Shell Scripting & Automation
Bash scripting from variables to traps. The glue that holds DevOps automation together.
Why Bash Still Matters
In 2026, you might wonder: why learn bash when Python, Go, and TypeScript exist? Because bash is the ONLY language guaranteed to be everywhere — every Linux server, every Docker image, every CI runner, every Kubernetes init container.
When you SSH into a fresh EC2 instance to debug a problem, bash is what's there. When you write a Dockerfile RUN step, that's bash. When CI runs a "before" hook, bash. When systemd starts your app, bash launches it.
You don't need to write 1000-line bash programs (you shouldn't — switch to Python or Go around 200 lines). But you DO need to be comfortable enough that quick automation, glue scripts, and ad-hoc fixes flow naturally.
This lesson takes you from variables to trap handlers — enough to write production-quality automation.
Script Anatomy & The Shebang
Every shell script starts with a shebang line — #! followed by the interpreter path:
#!/bin/bash
echo "Hello, world"
Variants you'll see:
#!/bin/sh # POSIX sh — most portable, fewer features
#!/bin/bash # bash — most common on Linux servers
#!/usr/bin/env bash # finds bash in PATH — more portable across systems
#!/usr/bin/env python3 # works for Python too
Convention: use #!/usr/bin/env bash for portability, or #!/bin/bash if you control the environment.
To run the script:
chmod +x script.sh # mark executable (one time)
./script.sh # run it
bash script.sh # also works — runs even without +x
Strict mode — start every serious script with this:
#!/usr/bin/env bash
set -euo pipefail
IFS=$'\n\t'
What each does:
• -e — exit immediately on any command failure (no silent broken scripts)
• -u — error on referencing undefined variables (catches typos)
• -o pipefail — a pipeline fails if any command in it fails (without this, only the last command's status counts)
• IFS=$'\n\t' — safer word splitting (no surprises with spaces in filenames)

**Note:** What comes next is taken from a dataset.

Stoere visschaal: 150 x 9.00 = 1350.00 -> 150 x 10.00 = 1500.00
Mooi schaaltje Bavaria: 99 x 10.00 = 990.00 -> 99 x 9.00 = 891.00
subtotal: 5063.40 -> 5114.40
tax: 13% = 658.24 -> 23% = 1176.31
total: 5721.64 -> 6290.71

This single boilerplate is the difference between hobbyist and production bash. Adopt it.
Variables & Quoting
Variables are simple but full of subtle traps.
Defining and using:
NAME="alice" # no spaces around =
PORT=8080
MESSAGE="hello $NAME"
echo "$MESSAGE" # → hello alice
Always quote variable expansions:
FILE="my file.txt"
rm $FILE # WRONG — runs `rm my file.txt` = two arguments
rm "$FILE" # CORRECT — single argument
Single quotes vs double quotes:
• Double quotes — variables expand: "$NAME" → alice
• Single quotes — literal: '$NAME' → $NAME
Curly braces for clarity / disambiguation:
echo "${NAME}_backup" # → alice_backup
echo "$NAME_backup" # WRONG — bash looks for variable NAME_backup
Default values and parameter expansion:
NAME=${NAME:-"default"} # use NAME if set, otherwise "default"
NAME=${NAME:?"NAME required"} # error if NAME unset
FILE="path/to/document.tar.gz"
echo "${FILE##*/}" # → document.tar.gz (basename)

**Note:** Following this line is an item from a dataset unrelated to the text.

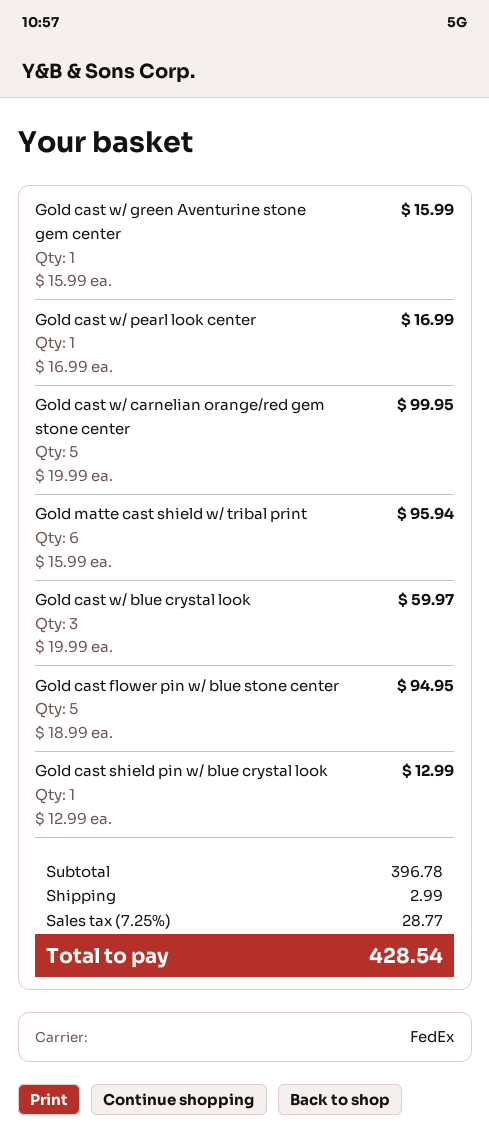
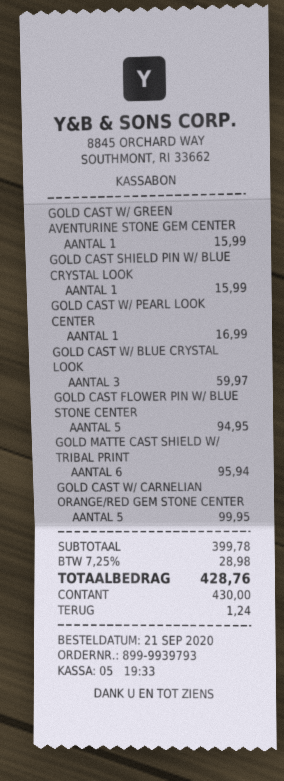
Gold cast shield pin w/ blue crystal look: 1 for 12.99 -> 1 for 15.99
subtotal: 396.78 -> 399.78
shipping: 2.99 -> none
tax: 7.25% = 28.77 -> 7.25% = 28.98
total: 428.54 -> 428.76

echo "${FILE%/*}" # → path/to (dirname)
echo "${FILE%.*}" # → path/to/document.tar (strip last extension)
echo "${FILE%%.*}" # → path/to/document (strip all extensions)

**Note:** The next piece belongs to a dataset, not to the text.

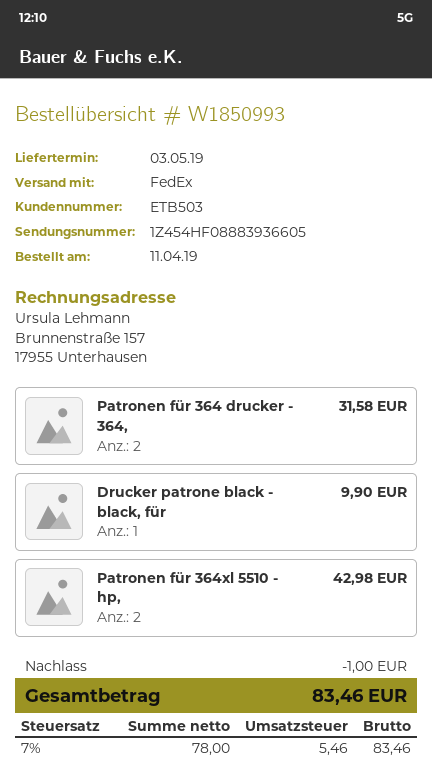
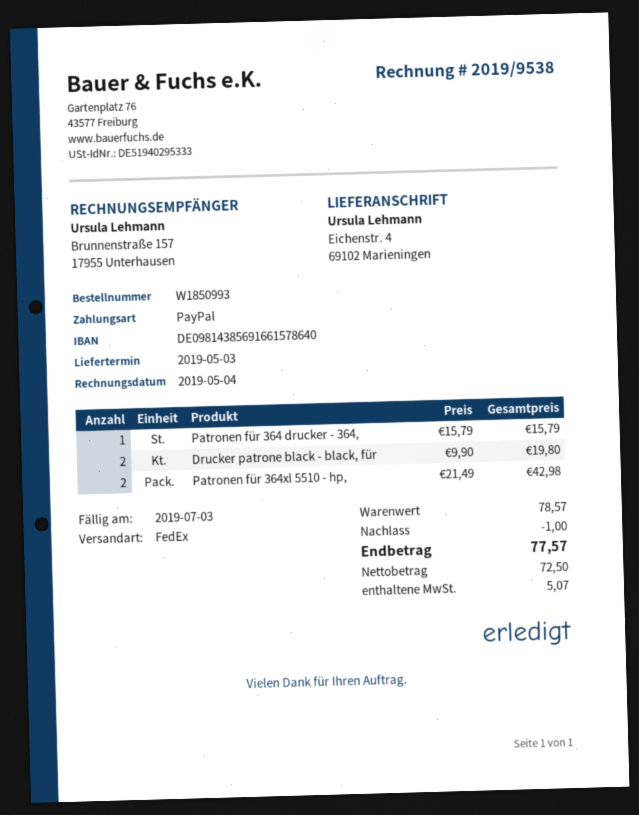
Patronen für 364 drucker - 364,: 2 for 31.58 -> 1 for 15.79
Drucker patrone black - black, für: 1 for 9.90 -> 2 for 19.80
net: 78.00 -> 72.50
tax: 5.46 -> 5.07
total: 83.46 -> 77.57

Command substitution — capture command output:
DATE=$(date +%Y-%m-%d)
USER_COUNT=$(wc -l < /etc/passwd)
LATEST=$(ls -t /var/log/*.log | head -1)
# Old-style backticks also work but $(...) is preferred (nestable):
DATE=`date +%Y-%m-%d`
Environment variables — passed to child processes:
export DATABASE_URL="postgres://..." # available to programs you run
unset DATABASE_URL # remove it
env # list all environment variables
printenv DATABASE_URL # print one
Conditionals
Bash's conditionals are quirky but straightforward once you've seen them.
If statements:
if [ "$NAME" = "alice" ]; then
echo "hi alice"
elif [ "$NAME" = "bob" ]; then
echo "hi bob"
else
echo "who are you"
fi
The double-bracket version ([[ ]]) is bash-specific and safer:
if [[ "$NAME" == "alice" ]]; then
echo "matches"
fi
Common test conditions:
# String tests
[[ -z "$VAR" ]] # empty / unset
[[ -n "$VAR" ]] # non-empty
[[ "$A" == "$B" ]] # equal
[[ "$A" != "$B" ]] # not equal
[[ "$A" =~ ^[0-9]+$ ]] # regex match (only in [[ ]])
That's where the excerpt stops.